A Russian teenager has been jailed over a plot to blow up a virtual FSB security service building in the Minecraft video game. Well, we are not kidding, it is absolutely true.  

For allegedly planning the plot, the child has been sentenced to five years in prison.   

The ruling seems to be falling under a broader pattern where young Russians can be put behind bars over controversial and preemptive terrorism charges.   

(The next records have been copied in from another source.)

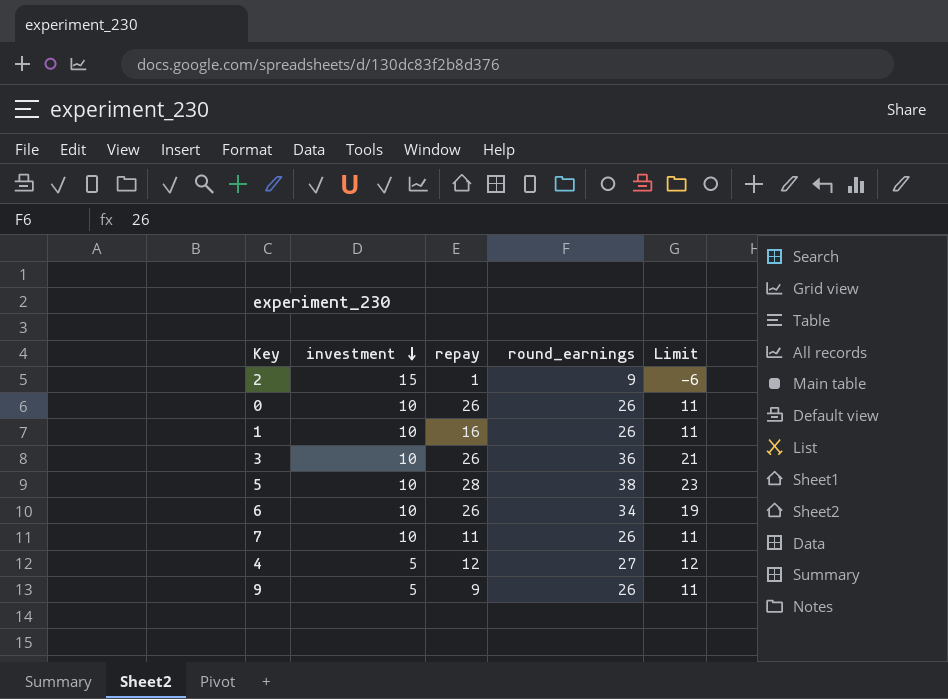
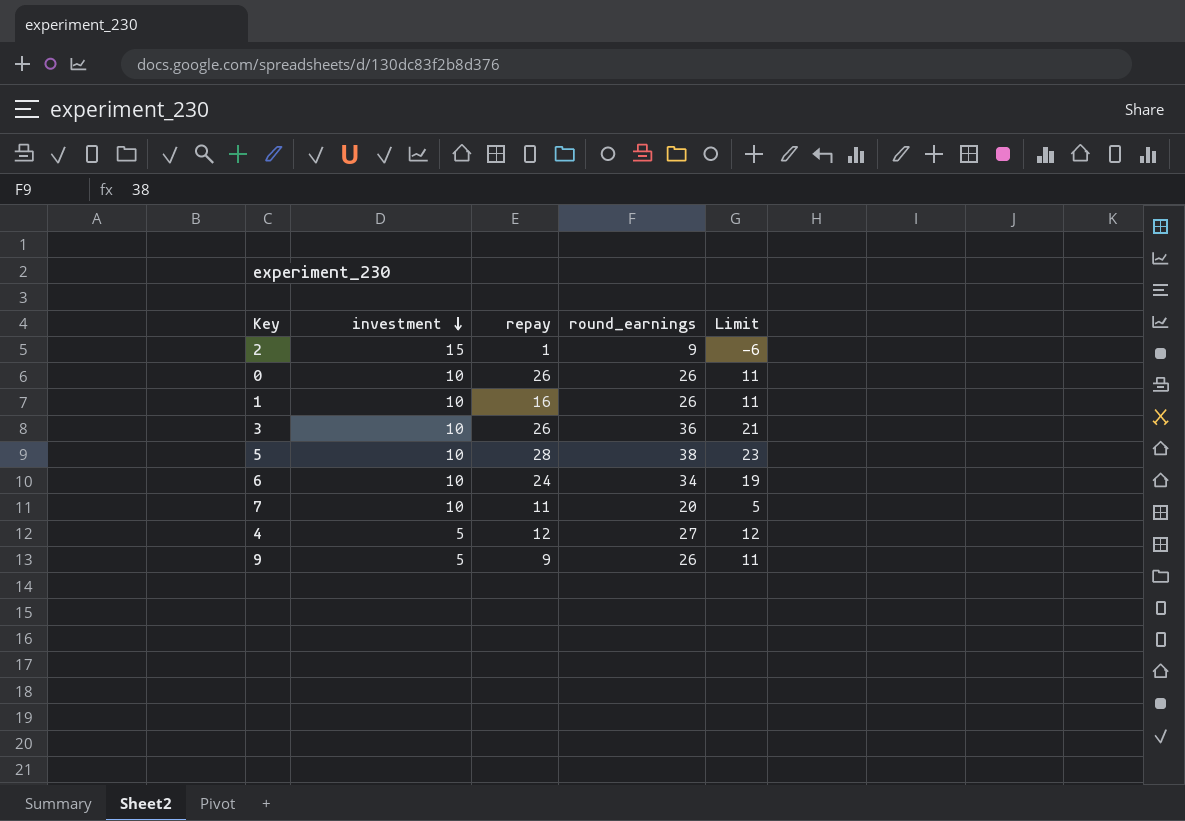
6 | repay: 26 -> 24
7 | round_earnings: 26 -> 20
7 | Limit: 11 -> 5

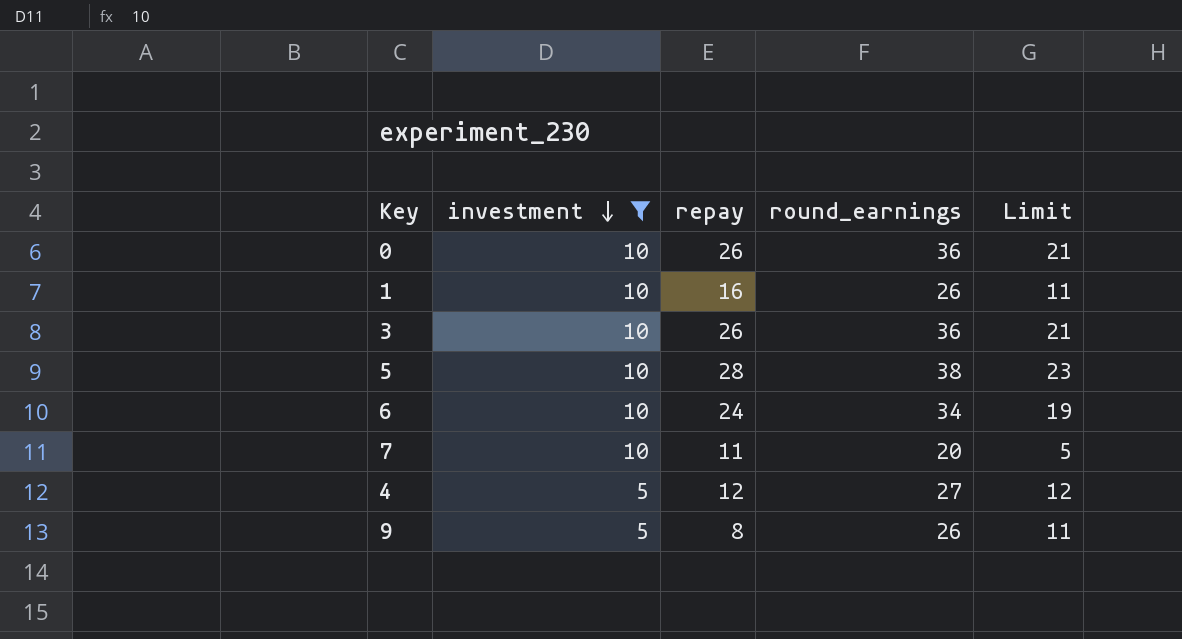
filter: none -> investment != 15
0 | round_earnings: 26 -> 36
0 | Limit: 11 -> 21
9 | repay: 9 -> 8

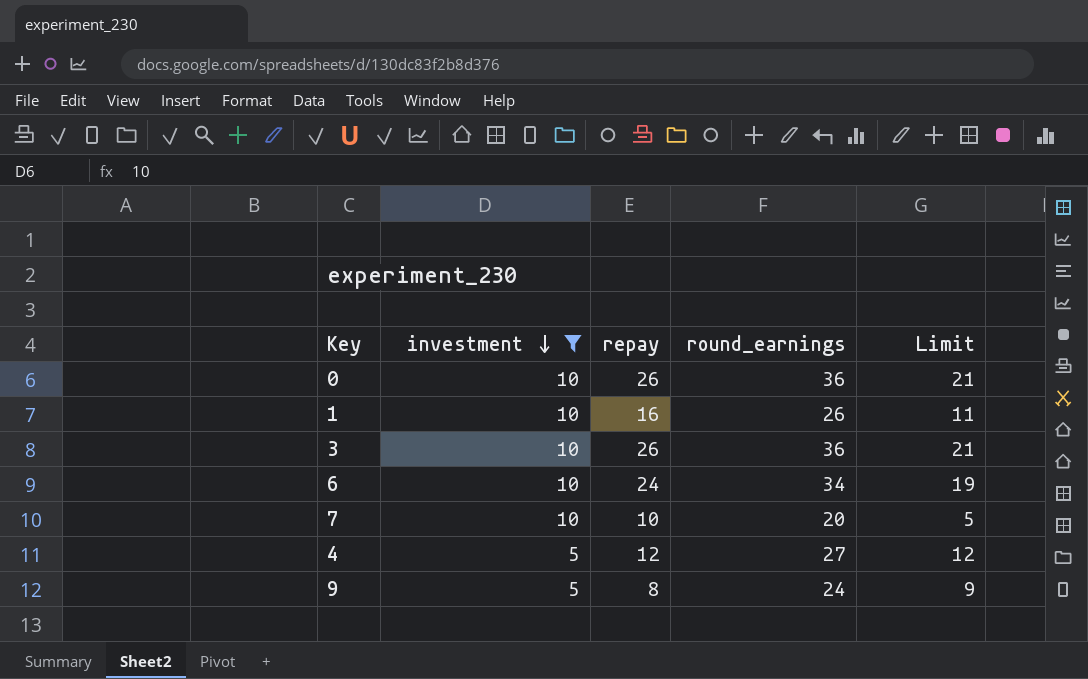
row 5: 10 | 28 | 38 | 23 -> none
7 | repay: 11 -> 10
9 | round_earnings: 26 -> 24
9 | Limit: 11 -> 9

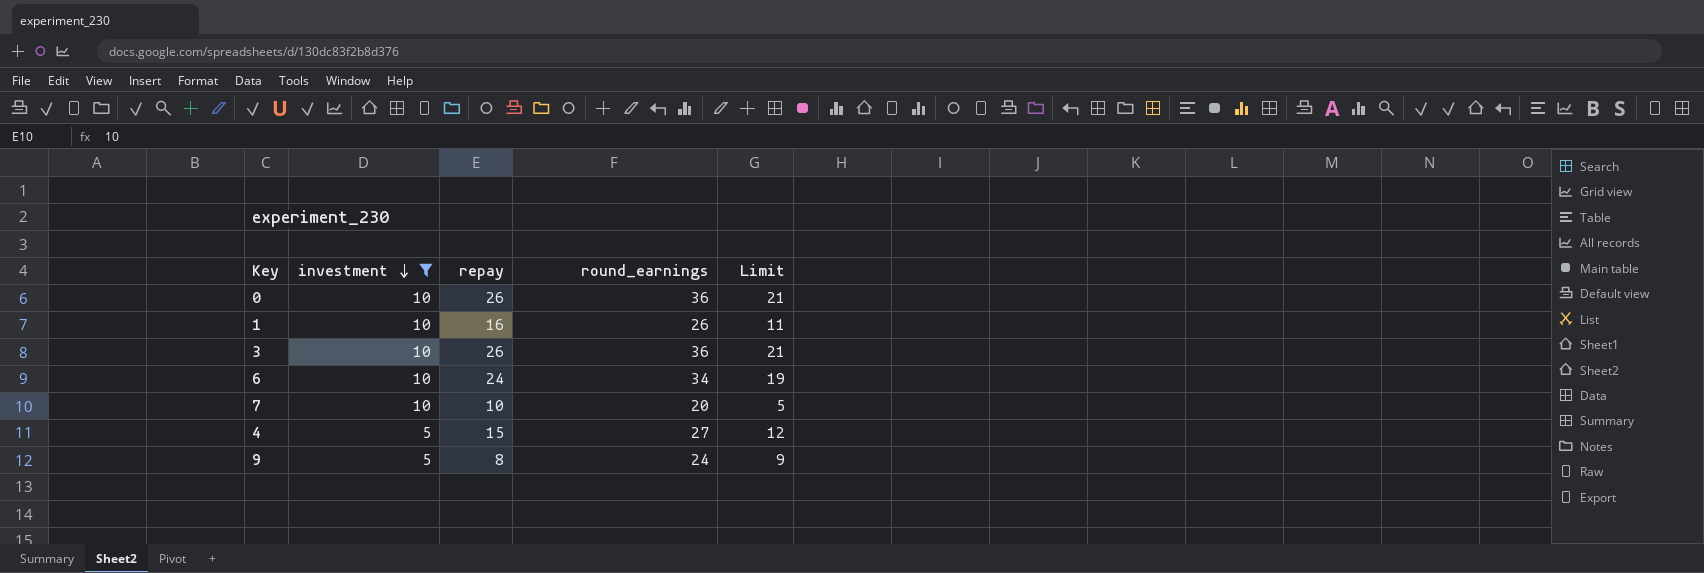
4 | repay: 12 -> 15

The news was shared by a rights lawyer Pavel Chikov on the messaging service ‘Telegram’. Chikov said that in Siberia, a military court sentenced 16-year-old Nikita Uvarov to five years in a penal colony for “training for terrorist activities”.  

The hearing for the case was conducted behind closed doors.  

In the case, two other defendants were cleared of criminal charges and handed suspended sentences as they cooperated with investigators, Chikov added.  

In 2020, Uvarov and two other teenagers were detained in the Siberian city of Kansk for spreading leaflets supporting a Moscow mathematician and anarchist activist, who was on trial for vandalism.  

The cops said that when they took the phones of these kids, they found an exchange over plans to blow up an FSB building created in Minecraft game.   

As per the investigators, the teenagers were learning to make improvised explosive devices. They also practised detonating them in abandoned buildings.   

“For the last time in this court I want to say: I am not a terrorist,” Uvarov said.